Budaya

Menyiapkan Generasi Cinta Damai

Menyadari kondisi obyektif bangsa Indonesia yang multikultural serta potensi dan pengalaman ledakan konflik masa lalu, menyiapkan generasi cinta damai sungguh tak terelakkan. Sudah cukup pengalaman masa lalu dan saat ini di mana kekerasan telah diabsahkan menjadi suatu budaya. Kekerasan yang membudaya semakin Nampak ketika masyarakat menganggap kekerasan sebagai instrument sah atau sebagai kewajaran.

Generasi saat ini harus segera melakukan introspeksi terhadap berbagai kegagalan masa lalu dalam mengelola konflik dan kekerasan. Generasi tua pun harus memberikan teladan yang baik dalam beragama, berbangsa dan berengara terhadap generasi emas penerus bangsa. Perlu segera memutus rantai kekerasan, konflik, dan kebencian warisan masa lalu agar tidak menular pada generasi masa depan.

Saya kira langkah pertama dan penting dilakukan adalah tidak mewariskan beban konflik, dendam, permusuhan, dan kebencian masa lalu. Jangan mendorong generasi emas kita ke jurang konflik, permusuhan, pertengkaran dan kerusakan baru di masa mendatang. Karena itulah, rekonsiliasi nasional atas beragam konflik, kekerasan dan dendam masa lalu harus dilakukan. Rekonsiliasi memang tidak akan merubah kekacauan masa lalu, tetapi rekonsiliasi dapat melapangkan jalan damai di masa depan. Rekonsiliasi mampu memutus beban masa lalu dan menyiapkan generasi penerus dengan semangat optimisme damai.
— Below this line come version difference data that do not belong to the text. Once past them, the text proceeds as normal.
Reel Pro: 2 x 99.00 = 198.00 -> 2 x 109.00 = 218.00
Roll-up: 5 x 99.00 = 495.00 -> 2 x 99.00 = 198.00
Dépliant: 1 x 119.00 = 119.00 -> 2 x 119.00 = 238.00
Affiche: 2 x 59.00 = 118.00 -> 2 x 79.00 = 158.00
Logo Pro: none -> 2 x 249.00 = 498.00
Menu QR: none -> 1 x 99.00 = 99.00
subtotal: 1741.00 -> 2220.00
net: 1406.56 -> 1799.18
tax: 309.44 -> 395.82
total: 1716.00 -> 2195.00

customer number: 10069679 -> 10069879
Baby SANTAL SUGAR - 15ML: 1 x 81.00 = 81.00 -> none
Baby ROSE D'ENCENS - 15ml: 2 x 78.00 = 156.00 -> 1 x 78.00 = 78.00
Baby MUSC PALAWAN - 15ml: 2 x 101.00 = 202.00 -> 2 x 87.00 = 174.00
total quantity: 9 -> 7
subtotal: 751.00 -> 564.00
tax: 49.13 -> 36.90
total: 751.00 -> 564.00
Langkah kedua adalah pendidikan karakter terhadap anak. Agama apapun sejatinya berpusat pada perbaikan karakter atau akhlak. Islam merupakan agama yang berpusat pada perbaikan dan penyempurnaan akhlak baik akhlak terhadap Tuhan, manusia maupun seluruh semesta. Secara tegas disabdakan bahwa misi kerosulan Nabi Muhammad adalah untuk menyempurnakan Akhlak. Dalam hadist lain dikatakan bahwa akhlak yang baik adalah kunci kesempurnaan iman: Orang mukmin yang paling sempurna keimanannya adalah orang yang sempurna budi pekertinya. (HR. Tirmidzi)

Dengan demikian, karakter atau akhlak yang baik dan terpuji (akhlakul karimah) yang ditanamkan sejak dini terhadap anak merupakan pondasi yang baik bagi terbentuknya generasi masa depan yang cerah. Akhlak tidak sekedar aturan berperilaku yang nampak tetapi juga kesadaran nilai-nilai yang mulia yang berpusat pada jiwa dan hati manusia. Berakhlak yang baik tidak hanya berperilaku baik, tetapi juga mempunyai pola berpikir yang baik. Individu yang memiliki akhlak sempurna tidak mungkin menimbulkan kekerasan atau memendam dendam dan kebencian. Pendidikan karakter dengan akhlak mulia adalah bekal generasi emas bangsa ini untuk mengelola Indonesia yang damai.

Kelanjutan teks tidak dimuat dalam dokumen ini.